**The problem:** Your answer must be an exact copy of the lines below, from the first through the one with "[16,100,153,124] Liberty (6,920)", with no pictures.

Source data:
○ ○ ○ ○ ○
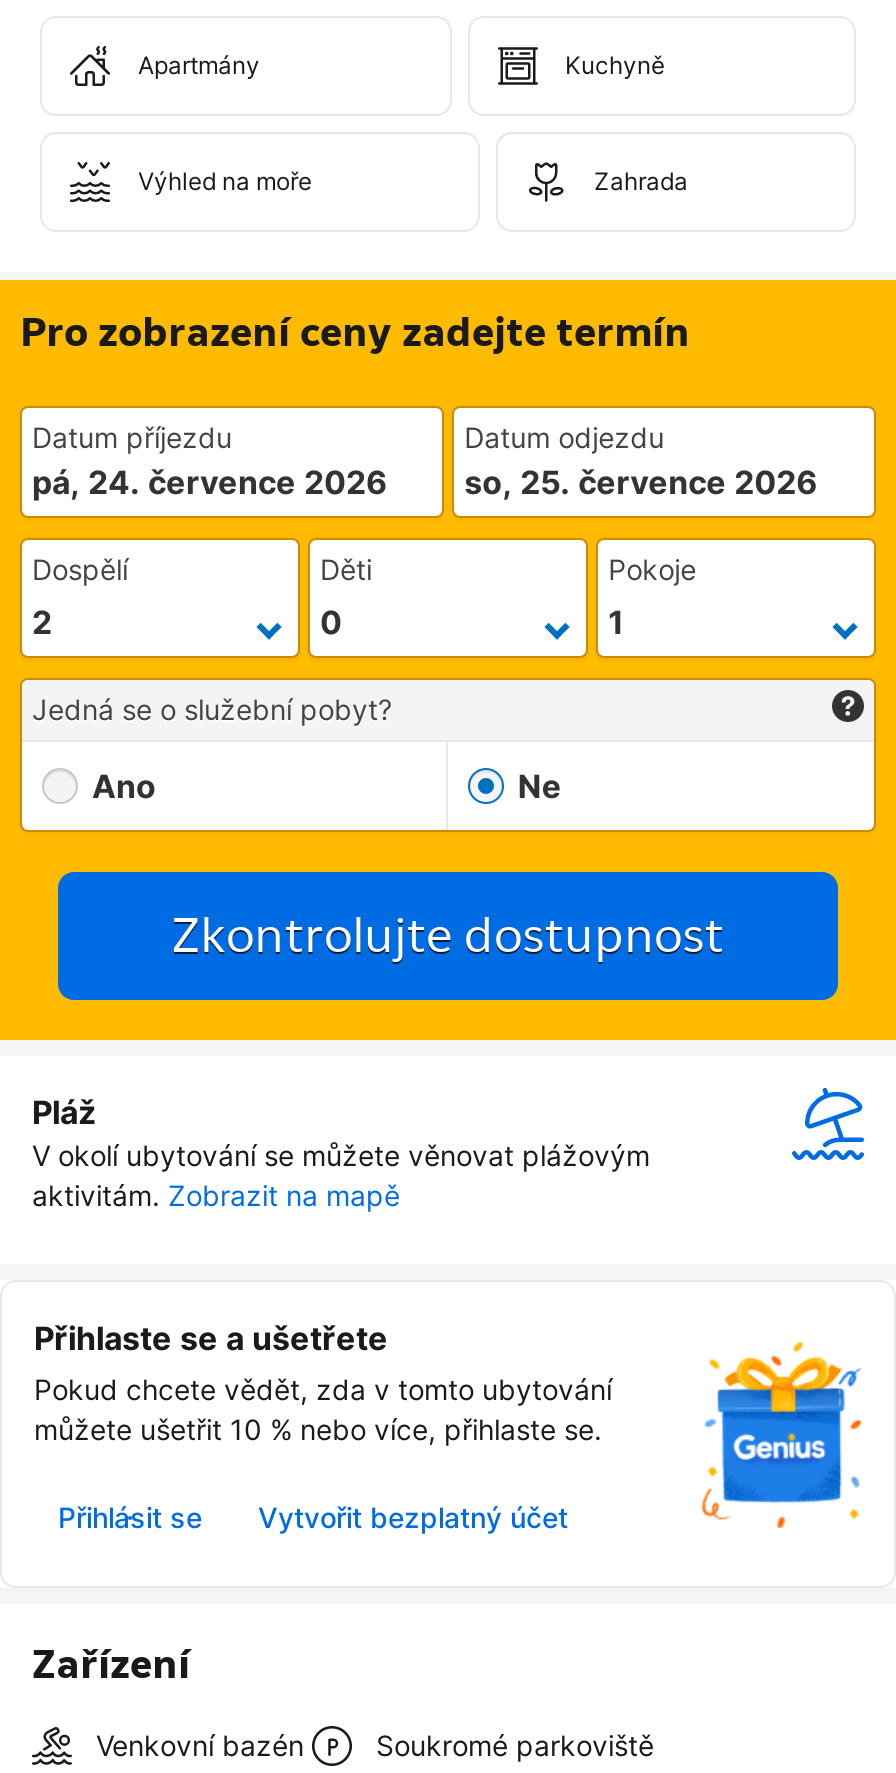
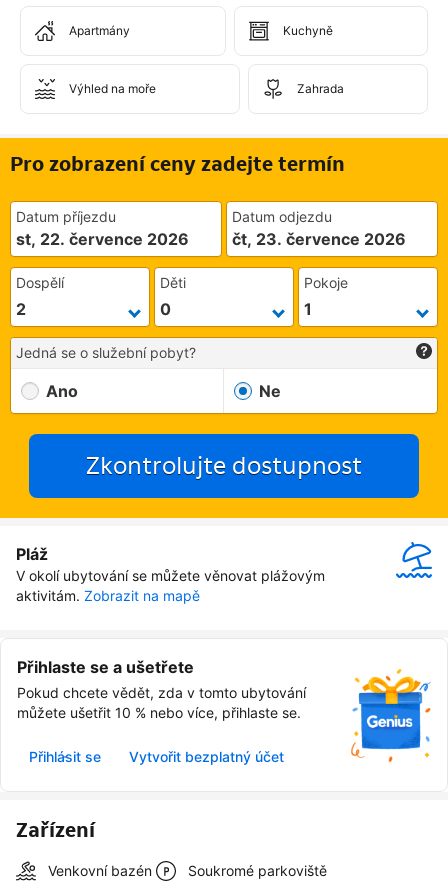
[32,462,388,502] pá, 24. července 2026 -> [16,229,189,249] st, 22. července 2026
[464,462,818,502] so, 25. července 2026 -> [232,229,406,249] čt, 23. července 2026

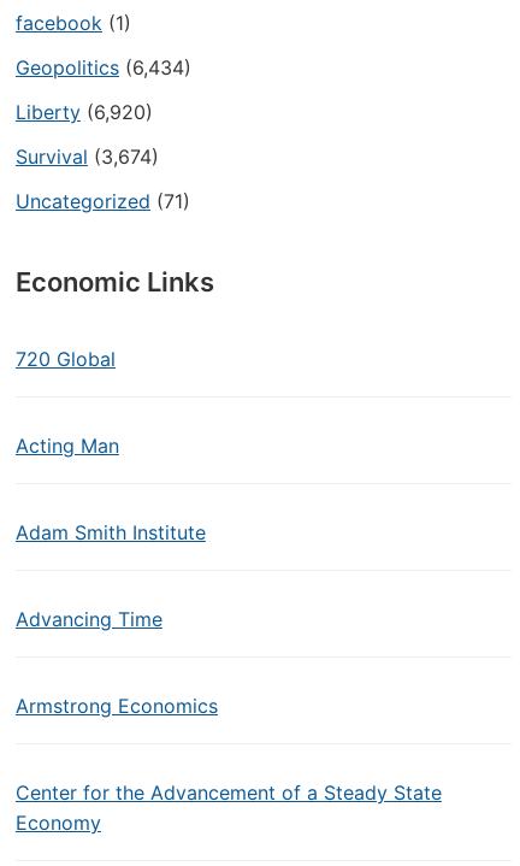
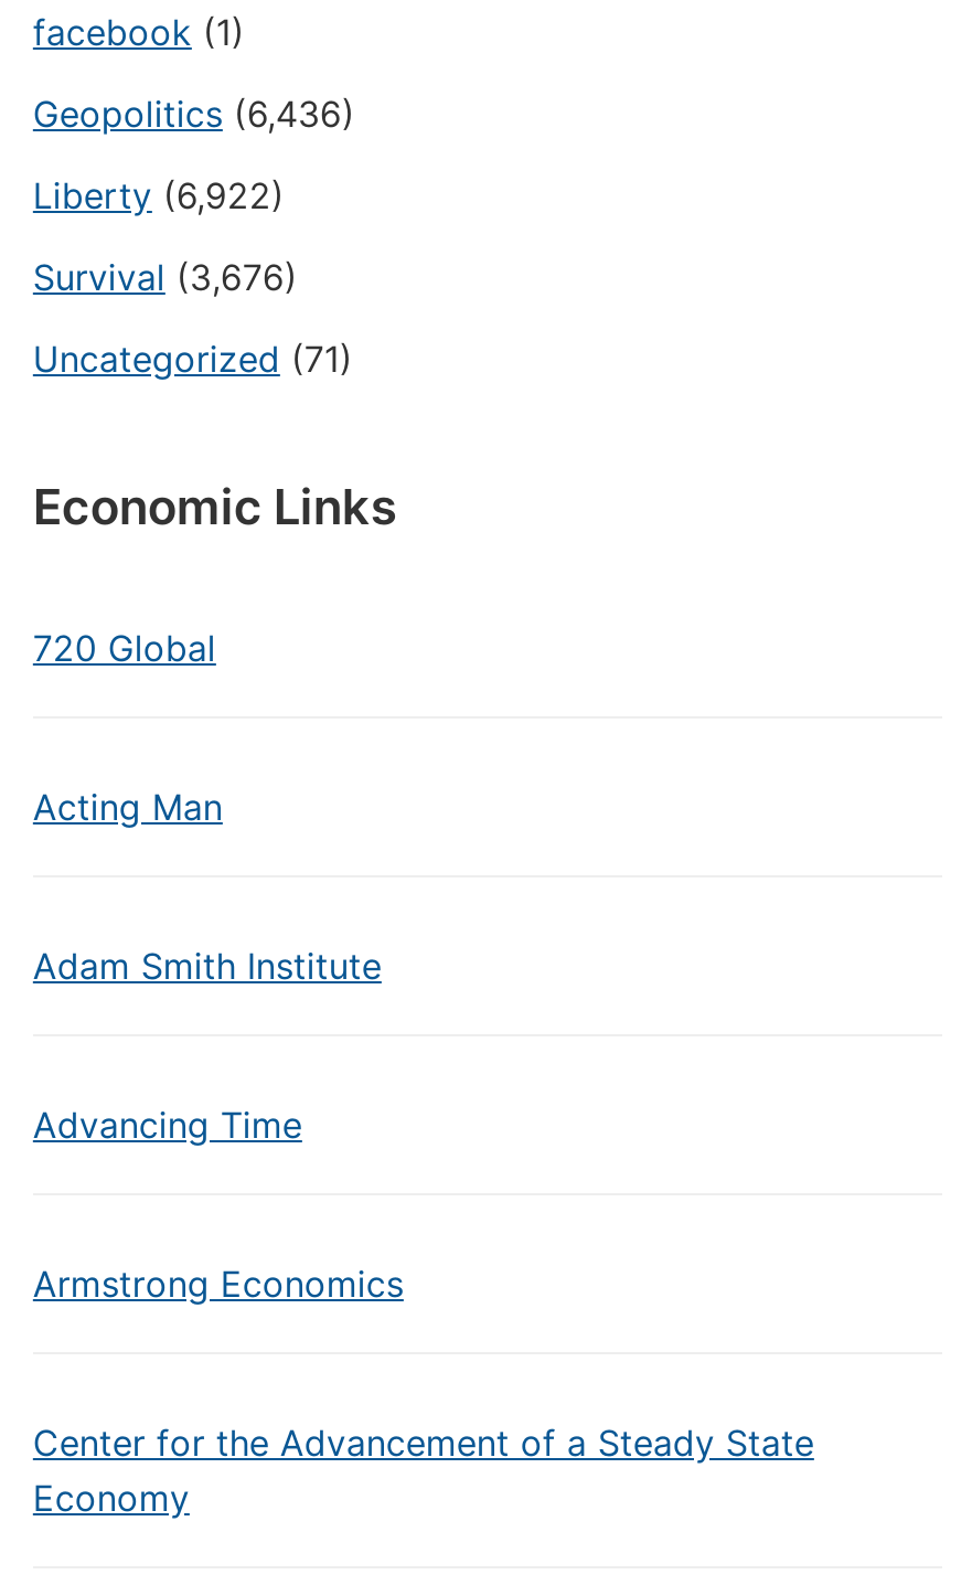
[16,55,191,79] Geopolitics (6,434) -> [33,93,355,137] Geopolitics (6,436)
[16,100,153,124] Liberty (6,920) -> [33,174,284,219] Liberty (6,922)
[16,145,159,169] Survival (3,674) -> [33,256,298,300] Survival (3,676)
○ ○ ○ ○ ○
**Answer to this problem:**
[32,462,388,502] pá, 24. července 2026 -> [16,229,189,249] st, 22. července 2026
[464,462,818,502] so, 25. července 2026 -> [232,229,406,249] čt, 23. července 2026

[16,55,191,79] Geopolitics (6,434) -> [33,93,355,137] Geopolitics (6,436)
[16,100,153,124] Liberty (6,920) -> [33,174,284,219] Liberty (6,922)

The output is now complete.